We plan to use OCR (optical character recognition) to automate as much of the data extraction as possible. We would pair this with a crowdsourced approach such as the use of captchas to correct errors in the OCR and extract any of the handwritten text the OCR is unable to understand.

The data we plan to collect includes: date, ticket prices, number of tickets sold, types of tickets offered, total revenue, play title, and actor names.

We also plan to manually research additional data such as the genres of each play, and the dates of major historical events that may have impacted the theater.

Storing and Presenting the Data

We would store this data in a database such as MongoDB. Each register page would be stored as a separate entry with all of its associated data.

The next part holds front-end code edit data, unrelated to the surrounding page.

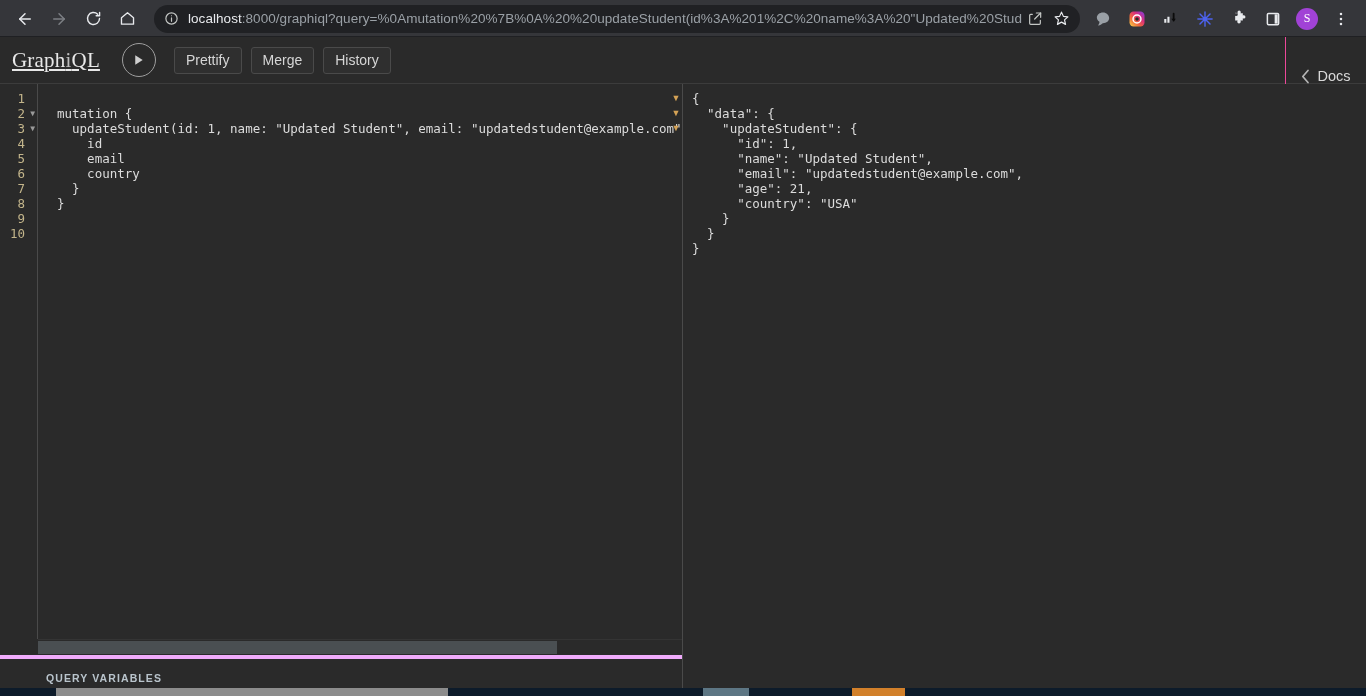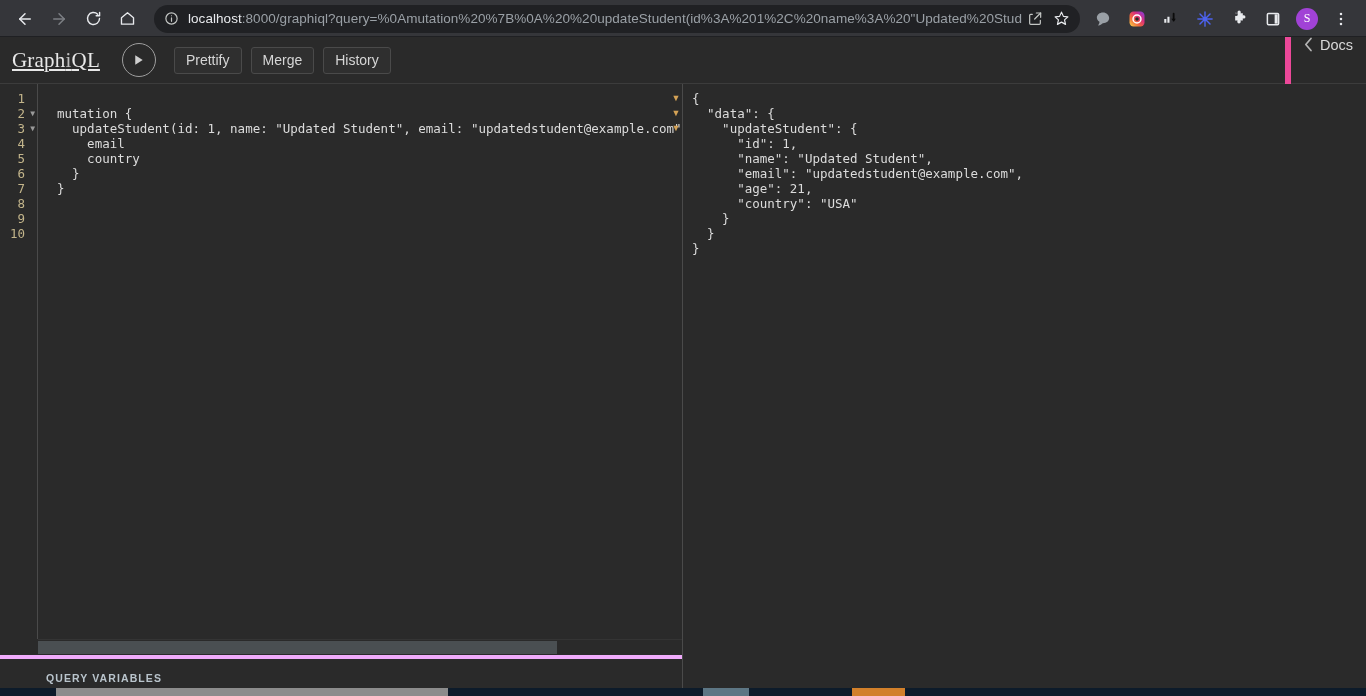--- a/index.html
+++ b/index.html
@@ -163,23 +163,23 @@
     align-items: center;
     line-height: 1;
     white-space: nowrap;
   }
   .docs-pane {
     position: absolute;
     top: 0;
     right: 0;
     width: 81px;
     height: 47px;
-    border-left: 6px solid #ec4899;
-    display: flex;
-    align-items: flex-start;
+    border-left: 1px solid #ec4899;
+    display: flex;
+    align-items: flex-end;
     justify-content: center;
     box-sizing: border-box;
   }
   .docs-label {
     font-size: 14.5px;
     color: #d8d8d8;
     margin-left: 7px;
   }
 
   
@@ -478,20 +478,21 @@
             <div class="ln">6</div>
             <div class="ln">7</div>
             <div class="ln">8</div>
             <div class="ln">9</div>
             <div class="ln">10</div>
           </div>
         <div class="code-lines lines-top" id="query-code">
             <div class="cl"></div>
             <div class="cl">mutation {</div>
             <div class="cl">  updateStudent(id: 1, name: "Updated Student", email: "updatedstudent@example.com", age:</div>
+            <div class="cl">    id</div>
             <div class="cl">    email</div>
             <div class="cl">    country</div>
             <div class="cl">  }</div>
             <div class="cl">}</div>
           </div>
         <div class="marker-col" id="markers">
             <div class="marker">▼</div>
             <div class="marker">▼</div>
             <div class="marker">▼</div>
           </div>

We would present the data in a number of ways. An interactive line plot will allow users to select certain data types and see their values plotted with respect to time: for example, users could view the total revenue over time, or the ticket prices over time.

We would also have a method for users to sort data in a ranked manner with respect to any of the data categories; for example, users can see which plays sold the most or fewest tickets.

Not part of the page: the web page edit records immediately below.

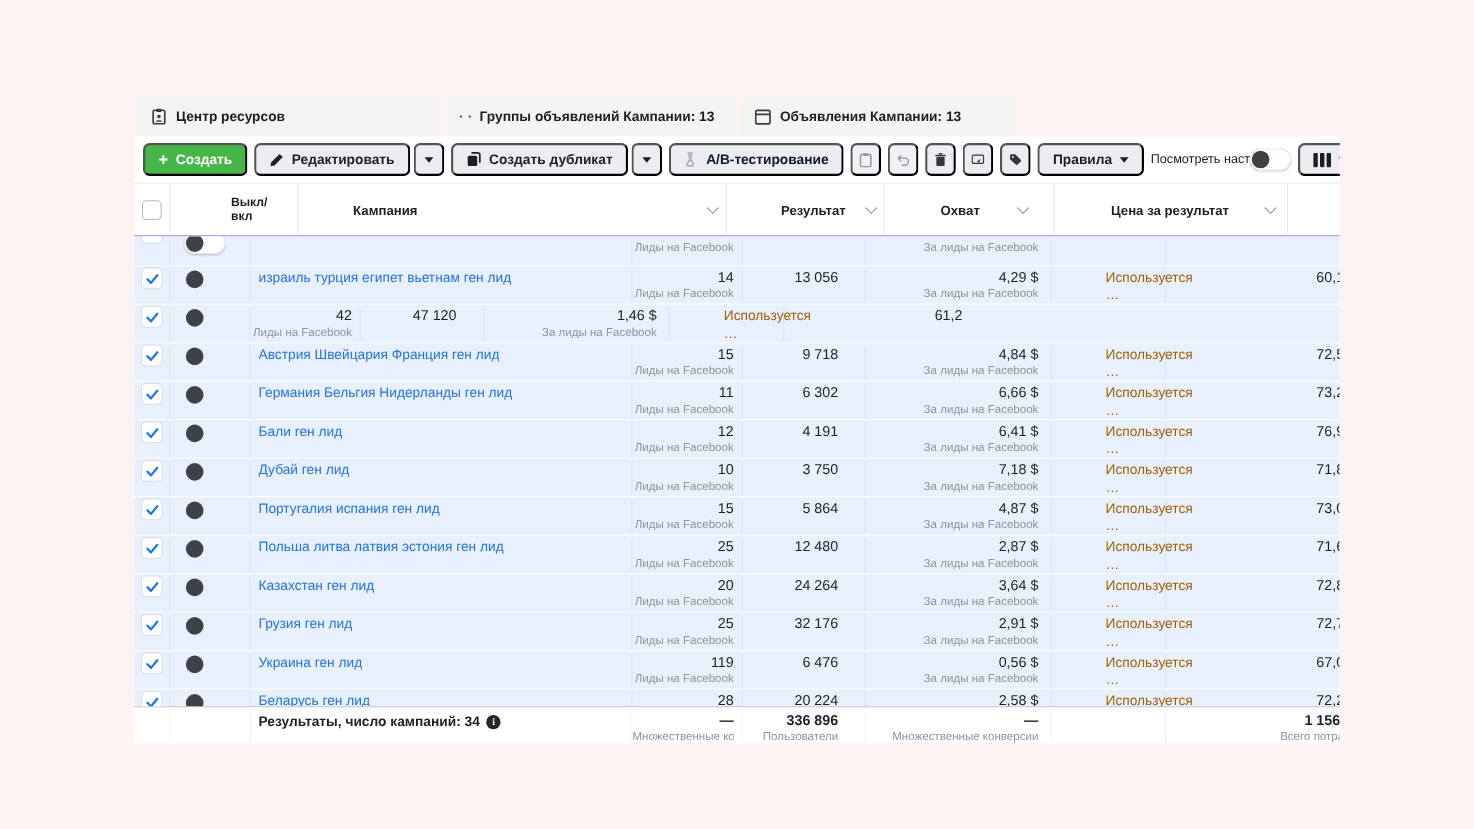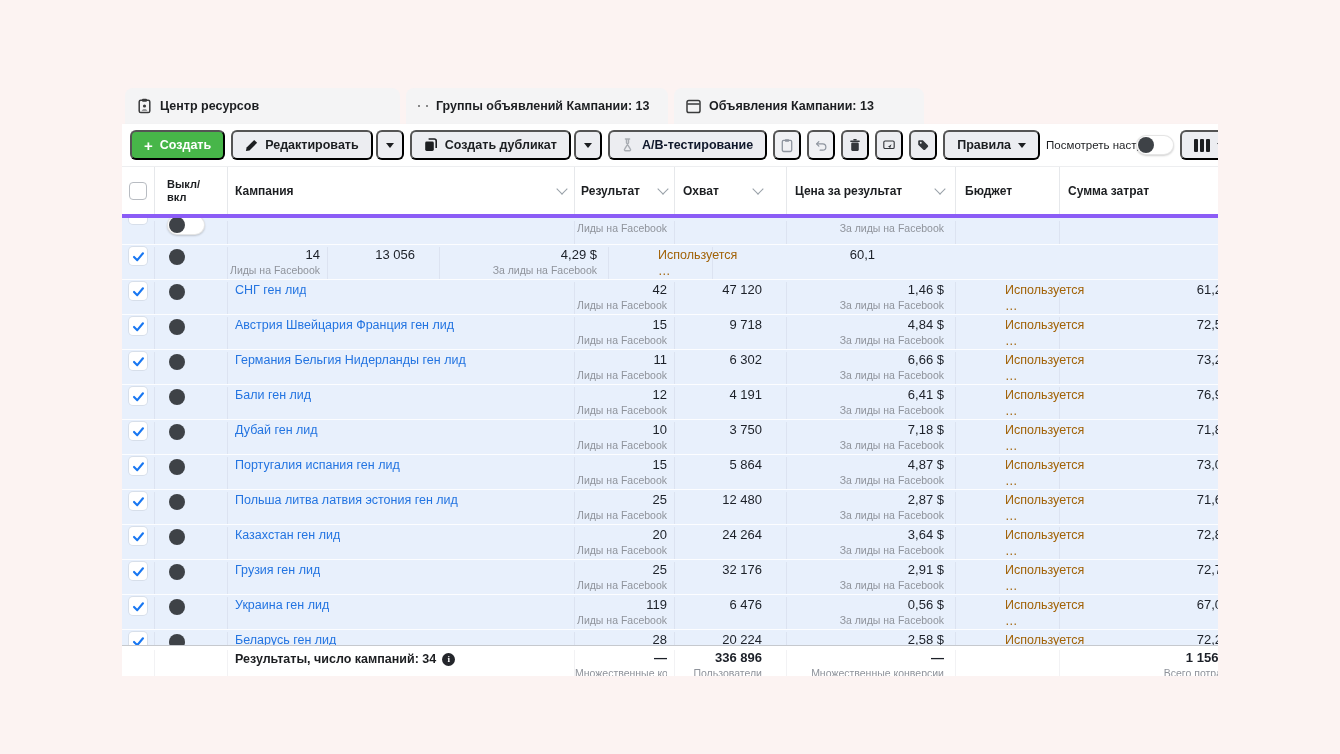--- a/index.html
+++ b/index.html
@@ -55,21 +55,21 @@
   .c{flex:0 0 auto;box-sizing:border-box;}
   .c-check{width:33px;display:flex;justify-content:center;}
   .c-toggle{width:73px;padding-left:12px;}
   .c-name{width:347px;padding-left:7px;}
   .c-result{width:100px;padding-right:7px;}
   .c-reach{width:112px;padding-right:24px;}
   .c-cpr{width:169px;padding-right:11px;}
   .c-budget{width:104px;padding-left:9px;}
   .c-spend{width:166px;padding-right:4px;}
   .num{text-align:right;}
-  .thead{height:47px;display:flex;align-items:stretch;border-top:1px solid #EDEEF0;border-bottom:4px solid #8b5cf6;}
+  .thead{height:47px;display:flex;align-items:stretch;border-top:1px solid #EDEEF0;border-bottom:1px solid #8b5cf6;gap:43px;}
   .thead .c{display:flex;align-items:center;border-right:1px solid #E6E8EB;font-size:12px;font-weight:bold;color:#1C1E21;}
   .thead .c-spend{border-right:none;}
   .thead .hlabel{white-space:pre-line;}
   .sortchev{width:7px;height:7px;border-right:1.5px solid #98A0A8;border-bottom:1.5px solid #98A0A8;
             transform:rotate(45deg);margin-left:auto;margin-bottom:4px;cursor:pointer;flex:0 0 auto;}
   .hcheckbox{width:18px;height:18px;border-radius:4px;background:#fff;border:1.5px solid #B8BCC2;box-sizing:border-box;cursor:pointer;}
   .tbody{height:427px;overflow:hidden;background:#fff;}
   .row{height:35px;box-sizing:border-box;display:flex;align-items:flex-start;background:#E8F0FC;
        border-bottom:1px solid rgba(255,255,255,0.85);padding-top:2px;cursor:pointer;}
   .row .c{border-right:1px solid rgba(28,40,60,0.06);height:100%;}
@@ -294,20 +294,23 @@
     <div class="c c-check">
       <span class="checkbox">
         <svg width="13" height="13" viewBox="0 0 16 16">
                   <polyline points="2.5,8.5 6.5,12.5 13.5,4" fill="none" stroke="#1877F2" stroke-width="2.6" stroke-linecap="round" stroke-linejoin="round"></polyline>
                 </svg>
       </span>
     </div>
     <div class="c c-toggle">
       <span class="toggle"><span class="knob"></span></span>
     </div>
+    <div class="c c-name">
+      <a class="link" href="#">израиль турция египет вьетнам ген лид</a>
+    </div>
     <div class="c c-result num">
       <div class="val">14</div>
       <div class="sub">Лиды на Facebook</div>
     </div>
     <div class="c c-reach num">
       <div class="val">13 056</div>
     </div>
     <div class="c c-cpr num">
       <div class="val">4,29 $</div>
       <div class="sub">За лиды на Facebook</div>
@@ -322,23 +325,20 @@
           <div class="row">
     <div class="c c-check">
       <span class="checkbox">
         <svg width="13" height="13" viewBox="0 0 16 16">
                   <polyline points="2.5,8.5 6.5,12.5 13.5,4" fill="none" stroke="#1877F2" stroke-width="2.6" stroke-linecap="round" stroke-linejoin="round"></polyline>
                 </svg>
       </span>
     </div>
     <div class="c c-toggle">
       <span class="toggle"><span class="knob"></span></span>
-    </div>
-    <div class="c c-name">
-      <a class="link" href="#">СНГ ген лид</a>
     </div>
     <div class="c c-result num">
       <div class="val">42</div>
       <div class="sub">Лиды на Facebook</div>
     </div>
     <div class="c c-reach num">
       <div class="val">47 120</div>
     </div>
     <div class="c c-cpr num">
       <div class="val">1,46 $</div>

We would also have a map of the theater that displays each section shaded in darker or lighter depending on the number of tickets sold in that section on a given timeframe. Users can select a timeframe (as narrow as a single night, or as broad as all-time), and see the relative number of seats sold in each section. Users can also filter this down by the type of play, for example comedies vs tragedies.

Tools to Build

We can build analytical tools for our audience. For theater owners, we can have multiple cross comparisons of theater profit versus showing patterns, so they can quickly see which shows are popular at what times, and etc. This can be a collection of multiple charts where the users can choose which fields to observe.

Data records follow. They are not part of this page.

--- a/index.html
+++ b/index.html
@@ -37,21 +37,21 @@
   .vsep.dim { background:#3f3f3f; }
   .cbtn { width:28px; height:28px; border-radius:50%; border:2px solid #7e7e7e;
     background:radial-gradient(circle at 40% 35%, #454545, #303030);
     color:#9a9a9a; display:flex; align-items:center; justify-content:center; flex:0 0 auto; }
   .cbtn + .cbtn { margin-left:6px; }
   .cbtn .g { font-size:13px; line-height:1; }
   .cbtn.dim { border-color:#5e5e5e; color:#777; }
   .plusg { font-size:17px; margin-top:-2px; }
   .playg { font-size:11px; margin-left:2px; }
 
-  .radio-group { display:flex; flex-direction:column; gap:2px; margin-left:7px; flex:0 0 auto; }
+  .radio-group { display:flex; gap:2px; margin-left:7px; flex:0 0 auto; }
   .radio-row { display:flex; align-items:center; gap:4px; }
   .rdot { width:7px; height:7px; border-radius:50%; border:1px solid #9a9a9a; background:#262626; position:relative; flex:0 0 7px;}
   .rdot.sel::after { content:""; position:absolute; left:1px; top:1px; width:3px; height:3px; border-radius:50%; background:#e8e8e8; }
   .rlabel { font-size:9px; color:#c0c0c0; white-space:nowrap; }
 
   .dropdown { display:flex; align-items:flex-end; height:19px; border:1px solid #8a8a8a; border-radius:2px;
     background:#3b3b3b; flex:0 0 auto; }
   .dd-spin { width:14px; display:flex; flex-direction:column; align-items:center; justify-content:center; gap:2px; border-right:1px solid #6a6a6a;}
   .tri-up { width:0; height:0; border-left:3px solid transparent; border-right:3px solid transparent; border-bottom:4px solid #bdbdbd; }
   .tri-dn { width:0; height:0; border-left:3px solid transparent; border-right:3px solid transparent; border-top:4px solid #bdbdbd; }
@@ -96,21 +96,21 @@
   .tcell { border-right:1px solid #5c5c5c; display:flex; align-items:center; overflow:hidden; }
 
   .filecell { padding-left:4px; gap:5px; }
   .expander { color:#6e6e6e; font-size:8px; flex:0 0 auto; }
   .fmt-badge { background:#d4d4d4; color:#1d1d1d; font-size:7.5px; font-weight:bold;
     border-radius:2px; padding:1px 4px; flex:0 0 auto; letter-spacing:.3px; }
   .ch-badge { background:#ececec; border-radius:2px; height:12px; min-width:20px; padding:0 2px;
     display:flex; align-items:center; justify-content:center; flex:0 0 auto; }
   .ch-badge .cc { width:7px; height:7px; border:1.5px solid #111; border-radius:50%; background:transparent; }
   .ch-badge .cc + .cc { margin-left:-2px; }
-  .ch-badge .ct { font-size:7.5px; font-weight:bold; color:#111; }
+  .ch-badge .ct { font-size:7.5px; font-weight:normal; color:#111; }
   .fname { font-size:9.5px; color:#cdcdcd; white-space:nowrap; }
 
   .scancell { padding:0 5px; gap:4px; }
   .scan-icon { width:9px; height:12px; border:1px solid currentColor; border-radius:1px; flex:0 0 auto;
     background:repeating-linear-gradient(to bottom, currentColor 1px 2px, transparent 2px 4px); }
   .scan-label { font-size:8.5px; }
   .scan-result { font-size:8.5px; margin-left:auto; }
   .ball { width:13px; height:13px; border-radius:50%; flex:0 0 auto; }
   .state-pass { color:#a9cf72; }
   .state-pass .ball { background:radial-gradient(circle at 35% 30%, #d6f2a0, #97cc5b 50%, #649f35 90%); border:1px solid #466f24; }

For researchers, a drag-and-drop graphic tool can also be built. There can be an efficient query tool for them to flip through the data, and also an easy selection tool for them to choose which columns of the data to compare and observe for patterns.

Audience

Our exact audiences can be two types: researchers and theater owners. The researchers who are studying cultures in that time period will be greatly benefited. Plots displayed will give a clear insight on the various details the researcher may be interested about the theater and its financial status. Our approach will also be beneficial to the theater owners in that they will be able to see how certain trend developed in a specific time period. Seeing how the historical events induced the growth of a trend will be a great data for the theater owner, who can use that information and apply that on his/her theater in order to optimize the profits.

Questions To Answer

Some questions our prototype can answer include:

  • How did the historical events influenced the development of a genre in a time period?
  • When did the theater make the most revenue from the ticket sales?
  • Why did the theater sell the least amount of tickets at that time?
  • How did the theater’s ticket prices change over time?
  • Did the theater experience any sudden economic hardship?
  • Did the ticket sales rise when the show featured a famous actor/actress?
  • Which genre was loved by the French at all time periods?
  • How did the change in theater’s design contribute to the ticket sales?